Many sectors and industries across the world have struggled as a result of the coronavirus pandemic. From hospitality to education to the arts, vast numbers of people have lost money or even their jobs due to lack of business or virus prevention measures making work impossible. One sector to take a massive hit is tourism, as travel to the majority of places across the globe has become a difficult and, in some cases, out of the question. In Taiwan, where the virus has been handled as well as (if not better than) anywhere in the world, it has been no different. Border closures and strict quarantines played a huge part in protecting Taiwan from the virus, but they also resulted in tourism nearly drying up, with basically no international visitors entering the country since the first quarter of 2020. Tourist hot spots such as Taipei’s Yongkang Street and Jiufen have seen huge declines in visitors with many vendors struggling to stay afloat. (Read more: COVID-19 in Taiwan: The Year in Review)
As things stand, Taiwan has had 919 confirmed cases of COVID-19 on the island, with 9 of those cases passing away.
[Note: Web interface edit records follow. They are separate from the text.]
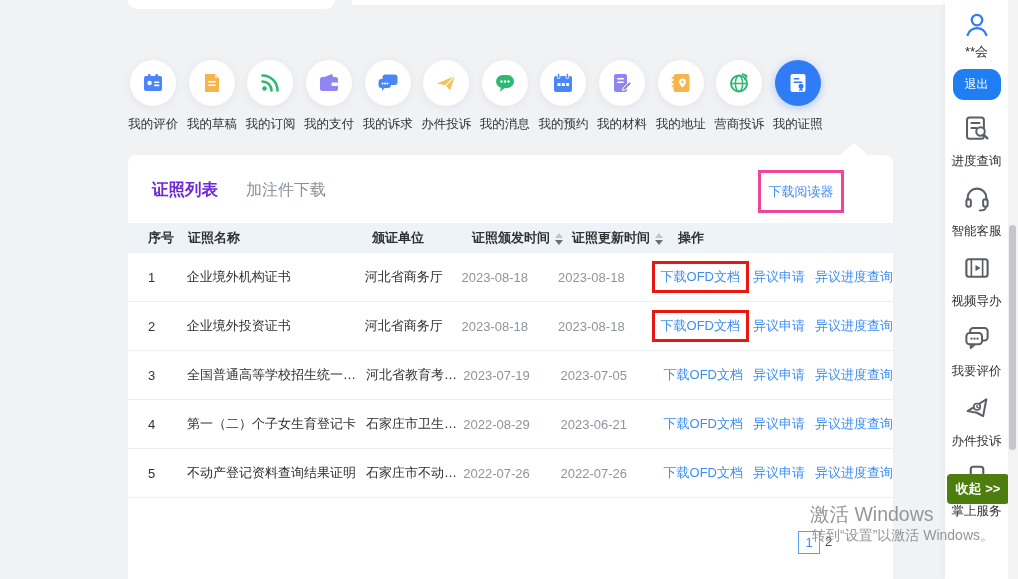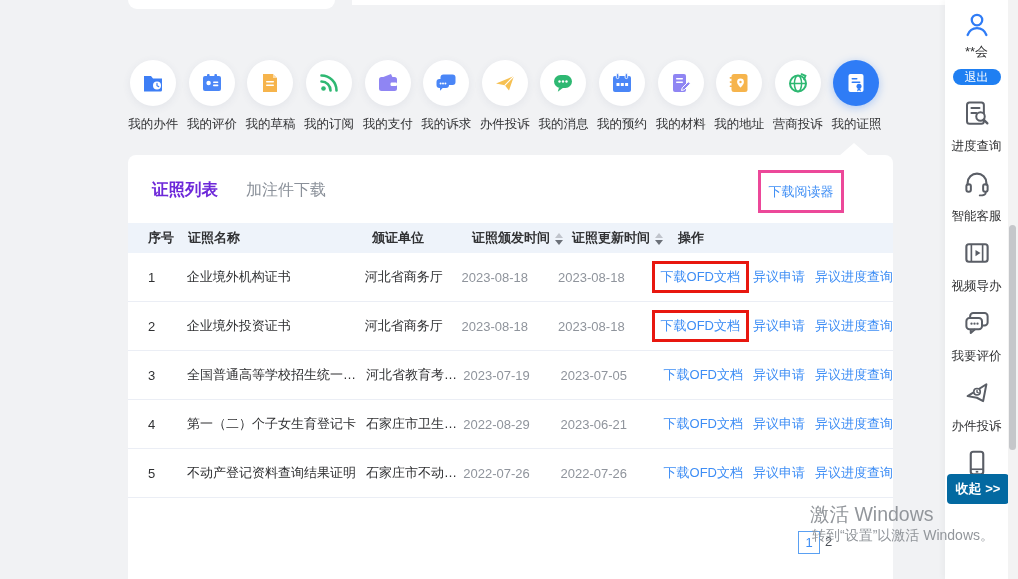--- a/index.html
+++ b/index.html
@@ -74,7 +74,7 @@
   .sb-user-icon{margin-top:10px;width:30px;height:30px;color:#2f7cf6;}
   .sb-user-icon svg{width:30px;height:30px;}
   .sb-username{margin-top:3px;font-size:13px;color:#303133;}
-  .sb-logout{margin-top:8px;width:48px;height:16px;border-radius:11px;background:#1f7ff2;color:#fff;
+  .sb-logout{margin-top:8px;width:48px;height:31px;border-radius:11px;background:#1f7ff2;color:#fff;
     font-size:12px;display:flex;align-items:center;justify-content:center;cursor:pointer;}
   .sb-item{margin-top:13px;display:flex;flex-direction:column;align-items:center;cursor:pointer;}
   .sb-item svg{width:30px;height:30px;color:#5a5e66;}

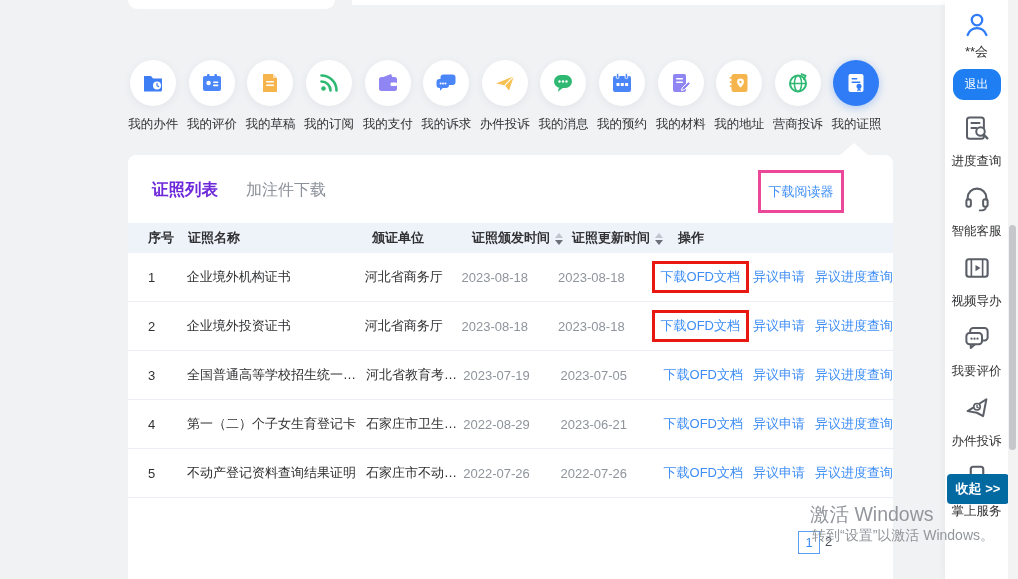--- a/index.html
+++ b/index.html
@@ -94,16 +94,6 @@
 <div class="abs top-frag2"></div>
 
 <div class="abs services" id="services">
-    <div class="svc">
-      <span class="svc-circle" style="color: rgb(61, 126, 245); --accent: #fff;">
-        <svg viewBox="0 0 24 24" xmlns="http://www.w3.org/2000/svg">
-          <path d="M3 5h7l2 2.5h9V19a1.5 1.5 0 0 1-1.5 1.5H3z" fill="currentColor"></path>
-          <circle cx="16" cy="14.5" r="4" fill="var(--accent)"></circle>
-          <path d="M16 12.4v2.3l1.7.9" stroke="currentColor" stroke-width="1.2" fill="none" stroke-linecap="round"></path>
-        </svg>
-      </span>
-      <span class="svc-label">我的办件</span>
-    </div>
     <div class="svc">
       <span class="svc-circle" style="color: rgb(74, 134, 247); --accent: #fff;">
         <svg viewBox="0 0 24 24" xmlns="http://www.w3.org/2000/svg">

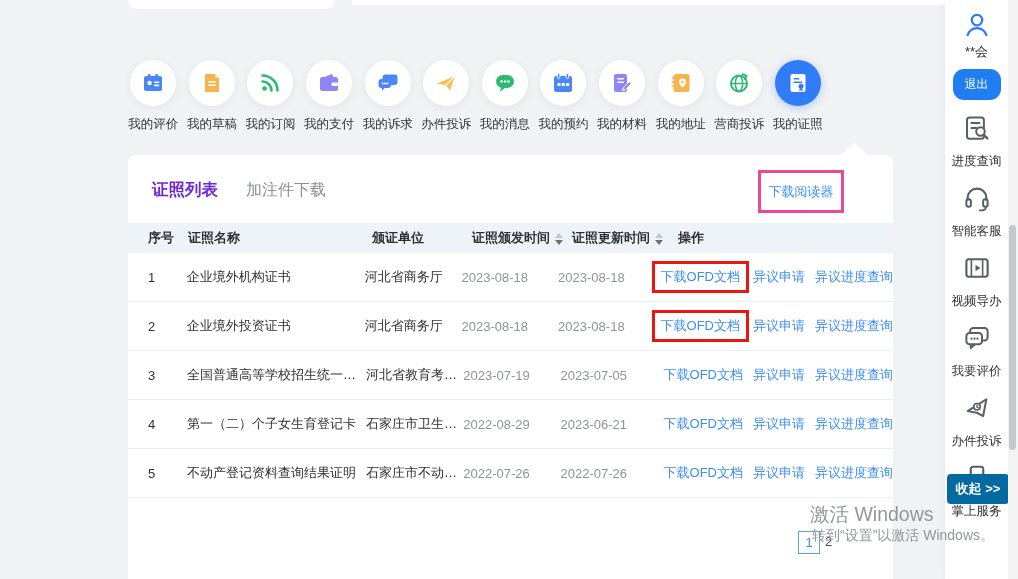--- a/index.html
+++ b/index.html
@@ -79,7 +79,7 @@
   .sb-item{margin-top:13px;display:flex;flex-direction:column;align-items:center;cursor:pointer;}
   .sb-item svg{width:30px;height:30px;color:#5a5e66;}
   .sb-item-label{margin-top:6px;font-size:12.5px;color:#303133;white-space:nowrap;}
-  .sb-collapse{position:absolute;left:947px;top:474px;width:62px;height:30px;background:#0369a1;
+  .sb-collapse{position:absolute;left:947px;top:474px;width:62px;height:30px;background:#4d7c0f;
     border-radius:4px;color:#fff;font-size:13px;font-weight:700;display:flex;align-items:center;
     justify-content:center;cursor:pointer;z-index:45;}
The majority of Taiwan’s cases came from overseas, with the country enjoying an eight-month stretch between April 2020 and December 2020 without a locally transmitted case. A cluster of infections involving doctors and nurses at a hospital in Taoyuan has been Taiwan’s latest scare from the virus, but contact tracing and the quick testing and isolation of those potentially exposed has seemingly (for the time being at least) prevented another outbreak. However, we will have to wait until after Chinese New Year, when much of the nation are set to travel to visit loved ones, to see if it definitely has been contained.
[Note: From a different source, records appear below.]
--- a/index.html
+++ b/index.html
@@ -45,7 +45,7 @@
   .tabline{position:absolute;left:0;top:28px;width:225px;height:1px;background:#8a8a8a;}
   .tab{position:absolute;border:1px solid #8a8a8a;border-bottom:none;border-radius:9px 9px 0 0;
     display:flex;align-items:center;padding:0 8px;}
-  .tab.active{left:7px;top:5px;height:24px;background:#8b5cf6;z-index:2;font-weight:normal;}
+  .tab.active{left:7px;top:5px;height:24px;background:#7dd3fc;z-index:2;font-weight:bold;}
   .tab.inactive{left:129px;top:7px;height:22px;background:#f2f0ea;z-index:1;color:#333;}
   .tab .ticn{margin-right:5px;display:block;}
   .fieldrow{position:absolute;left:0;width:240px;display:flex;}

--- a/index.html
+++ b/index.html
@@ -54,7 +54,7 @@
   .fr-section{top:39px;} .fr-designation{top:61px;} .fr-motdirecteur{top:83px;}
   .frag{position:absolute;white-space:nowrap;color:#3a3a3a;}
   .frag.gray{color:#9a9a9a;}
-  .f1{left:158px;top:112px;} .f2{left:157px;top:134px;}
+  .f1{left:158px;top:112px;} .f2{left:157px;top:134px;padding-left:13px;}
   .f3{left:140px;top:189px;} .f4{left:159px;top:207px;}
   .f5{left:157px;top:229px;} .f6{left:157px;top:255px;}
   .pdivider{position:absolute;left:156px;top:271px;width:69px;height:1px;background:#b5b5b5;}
Despite the virus still being a threat (albeit a controlled one) and Taiwan yet to announce an official vaccination plan, the powers that be are already planning the tourism industry’s recovery, having initially hoped last summer that international tourism may be able to resume in late 2020. On January 18 and 19, industry heads gathered (safely, of course) for the 2021 Post-Pandemic Tourism Transformation Forum (疫後觀光轉型論壇) to discuss the future of Taiwan’s tourism industry and how going forward it could not just be an industry, but its own brand.
2020 has seen Taiwan gain international recognition for its response to the virus outbreak and as a result it will be at the top of a lot of people’s lists as a place to visit once the world opens back up. However, Taiwan doesn’t want to be seen as a pandemic prevention destination, it wants to be seen as a tourism destination. Also, Taiwan’s tourism industry and those working under its umbrella need to be ready to welcome visitors once it is safe to do so. They must offer a memorable and enjoyable experience, but also one that is safe and provides customers with peace of mind. A worry-free experience where people don’t need to think about getting sick is fast becoming the future of travel. (Read more: 6 things you may have forgotten happened in Taiwan in 2020)
The COVID-19 pandemic has most definitely been a challenge for tourism in Taiwan, but the country falling under the global spotlight also means opportunity. More people than ever now know about Taiwan and (hopefully) more people than ever are going to want to visit Taiwan. With this in mind, Taiwan needs to be ready.